Rather, social change is a complex process, the drivers and the impact of which are similarly complex. Nonetheless, there is a simple but necessary element in social change: people.

Social change for sustainable development entails a change in norms and behaviours concerning renewable energies and the (responsible) use of resources.

However, this is not enough. Without innovative ways of conceiving renewable energies and the use of resources social change remains just an ambition. In turning an ambition to reality, people matters: people's power rests ultimately in their capacity to think about new methods, ideas, and solution to our societal challenges.

The following stories represent two practical and contemporary examples.
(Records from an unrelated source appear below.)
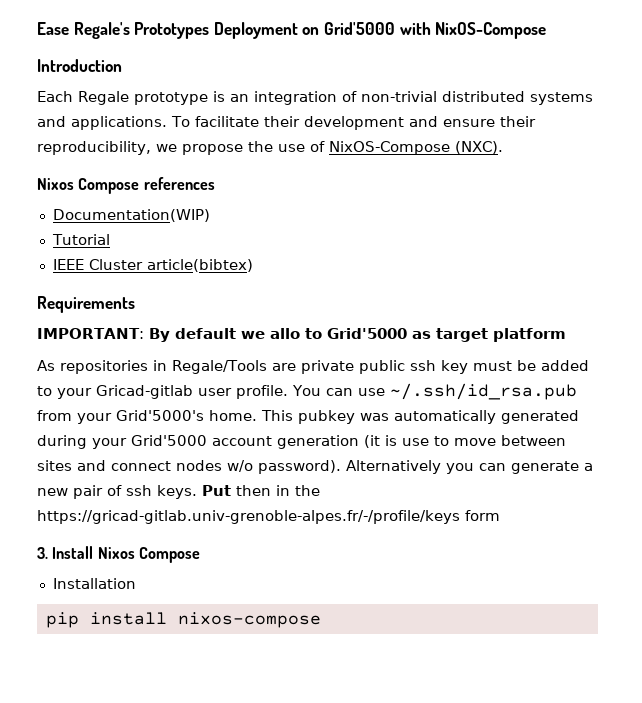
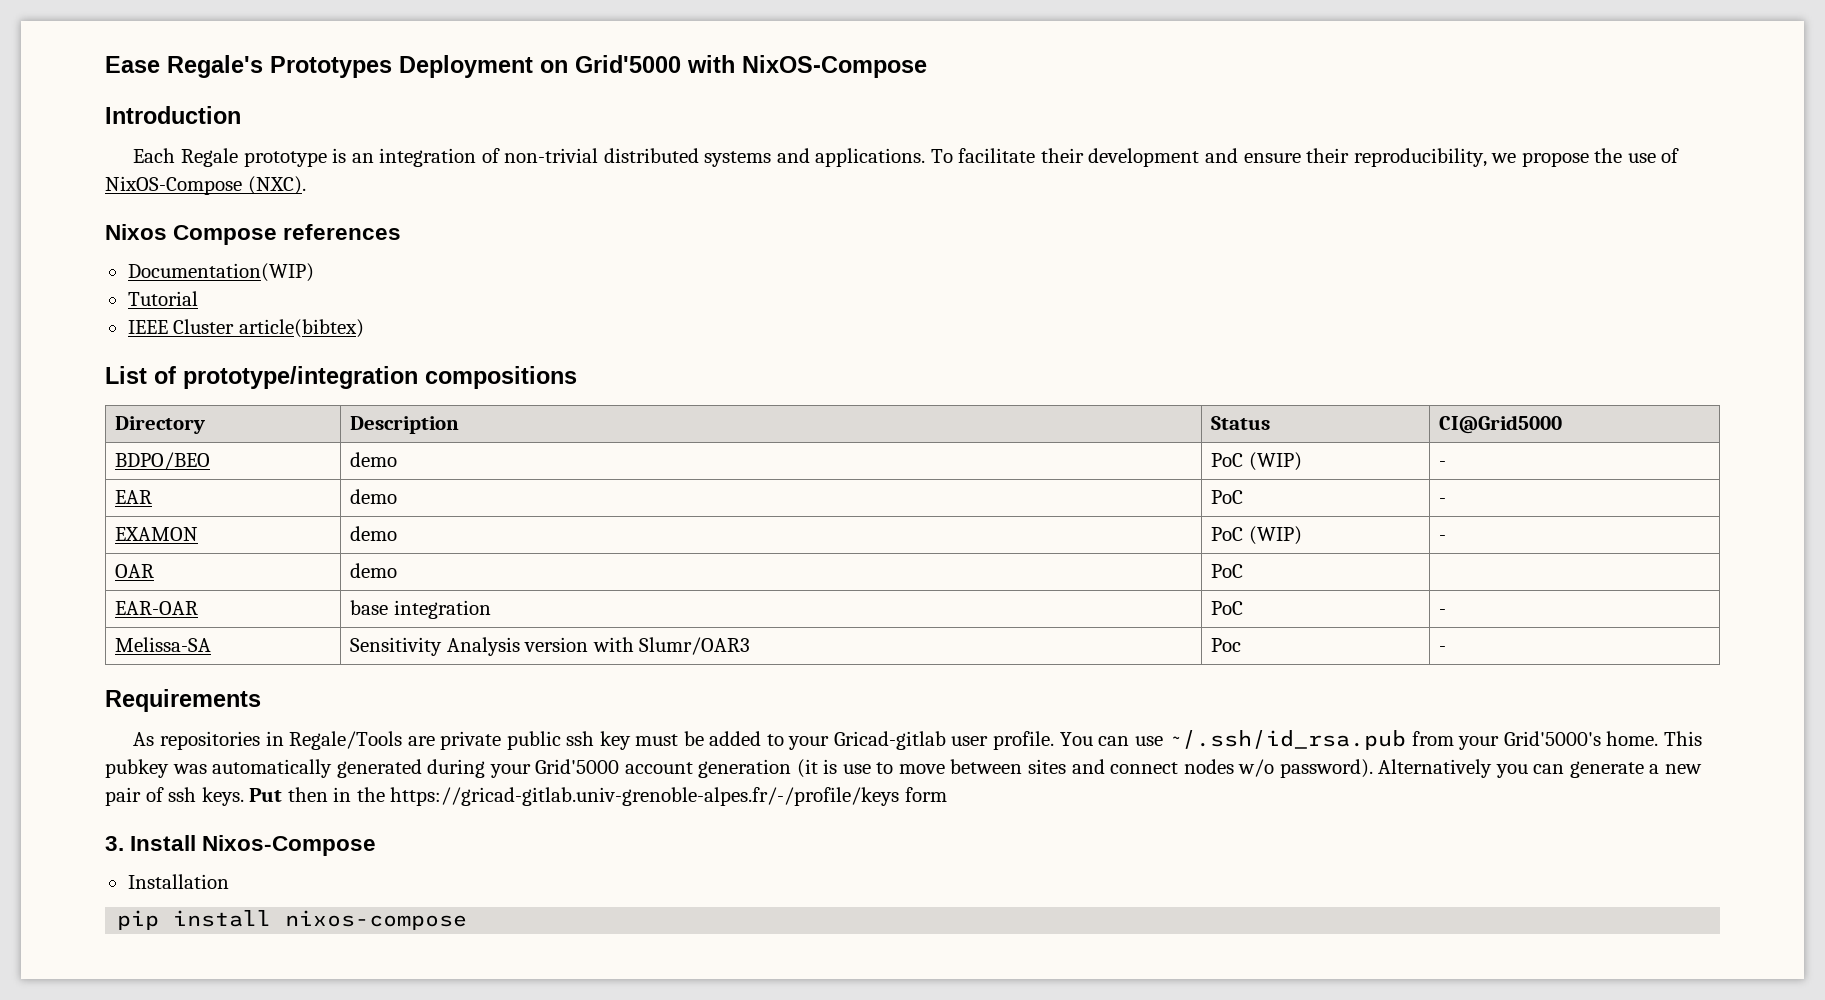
[37,296,135,313] [37,328,566,342] Requirements // IMPORTANT: By default we allo to Grid'5000 as target platform -> [105,366,577,389] [115,416,206,434] [350,416,460,434] [1211,416,1271,430] [1439,415,1563,434] [115,452,211,470] [350,452,398,467] [1211,452,1302,471] [1439,461,1447,467] [115,490,153,504] [350,489,398,504] [1211,490,1244,504] [1439,498,1447,504] [115,527,199,541] [350,526,398,541] [1211,526,1302,545] [1439,535,1447,541] [115,564,155,578] [350,563,398,578] [1211,564,1244,578] [115,601,199,615] [350,600,491,619] [1211,601,1244,615] [1439,609,1447,615] [115,637,212,652] [350,637,751,656] [1211,638,1242,652] [1439,646,1447,652] [105,689,261,712] List of prototype/integration compositions // Directory | Description | Status | CI@Grid5000 // BDPO/BEO | demo | PoC (WIP) | - // EAR | demo | PoC | - // EXAMON | demo | PoC (WIP) | - // OAR | demo | PoC | // EAR-OAR | base integration | PoC | - // Melissa-SA | Sensitivity Analysis version with Slumr/OAR3 | Poc | - // Requirements
[97,547,200,563] Nixos Compose -> [202,835,377,856] Nixos-Compose

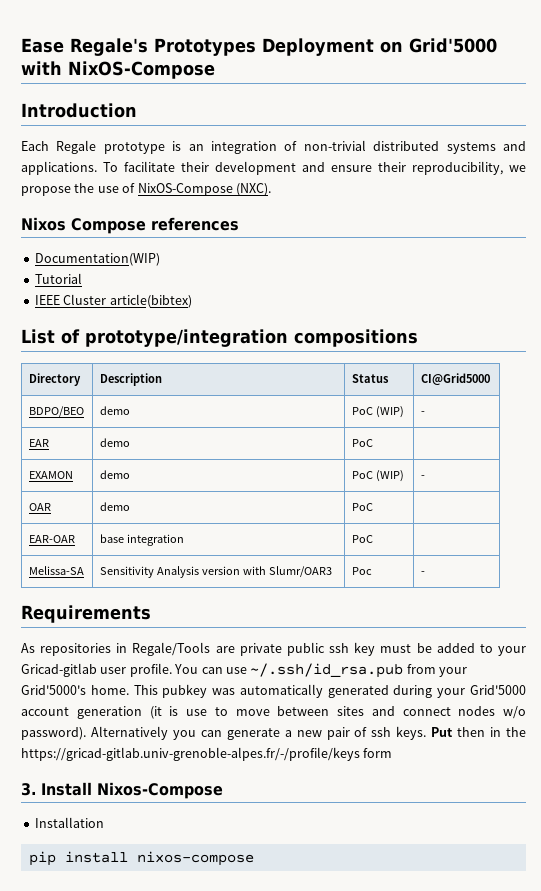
[1439,498,1447,504] - -> (373, 443) none
[1439,609,1447,615] - -> (373, 539) none

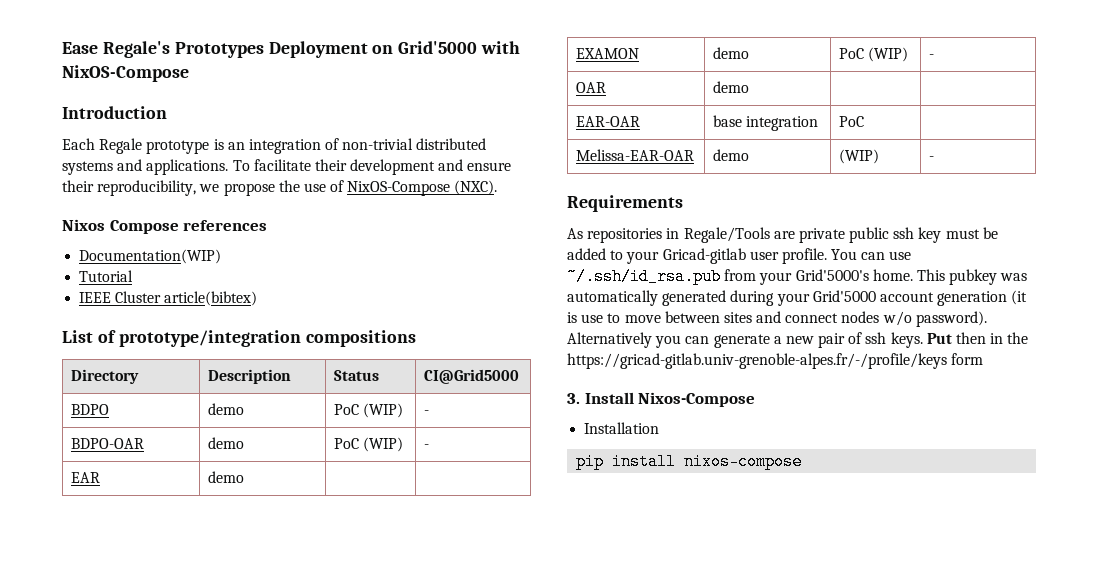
[28,406,84,417] BDPO/BEO -> [71,404,110,415] [208,403,245,415] [334,403,404,418] [424,410,430,415] [71,438,145,449] BDPO | demo | PoC (WIP) | - // BDPO-OAR
[351,439,373,447] PoC -> (245, 477) none
[351,503,373,511] PoC -> (750, 87) none
[28,566,84,575] [99,566,332,578] [351,567,372,575] Melissa-SA | Sensitivity Analysis version with Slumr/OAR3 | Poc -> [576,149,695,161] [713,149,750,161] [839,149,880,164] Melissa-EAR-OAR | demo | (WIP)

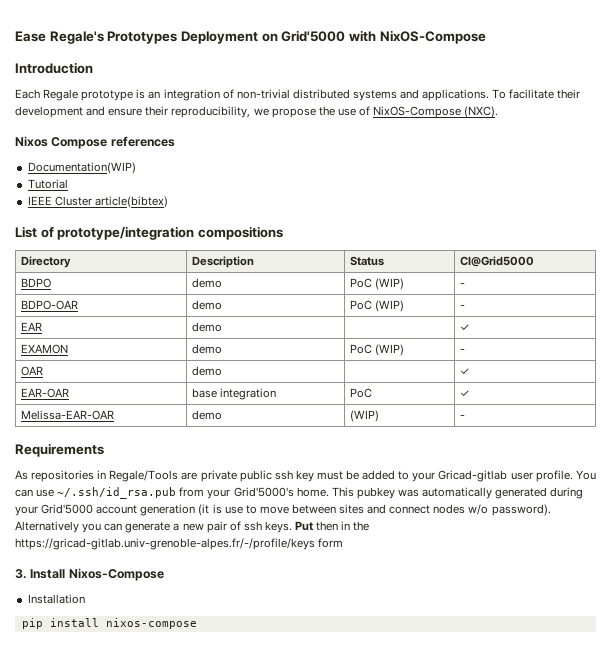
(245, 477) none -> [460,324,471,331] ✓
(750, 87) none -> [460,368,471,375] ✓
(865, 121) none -> [460,390,471,397] ✓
Have you ever thought about gardening on your rooftop? Personally, I haven't.

But Sherif Hosny and his brother Tarek have done even more. On a rooftop in Cairo they have set up their their micro-agriculture initiative: Shaduf.
Shaduf is meant not only to produce healthier food but also to create a source of income to poor families living in the neighborhoods.

“Soil-less agriculture systems use water that is recycled through a closed irrigation system and thus cut water and pesticide usage to near zero, lowering growing costs and creating healthier food.”

(Schaduf' sets up rooftop urban farms for low-income families, 17 February 2013 | via Egypt Independent)


(Schaduf Micro Rooftop Farms | video by Schaduf)

Hydroponics has been around since pharaonic times.

Amr Bassiouny, the founder of Egyptian Hydrofarms developed hydroponic solutions to grow vegetables and herbs. The techniques used by Egyptian Hydrofarms are, according to them, suitable for large scale production in the broader Middle East.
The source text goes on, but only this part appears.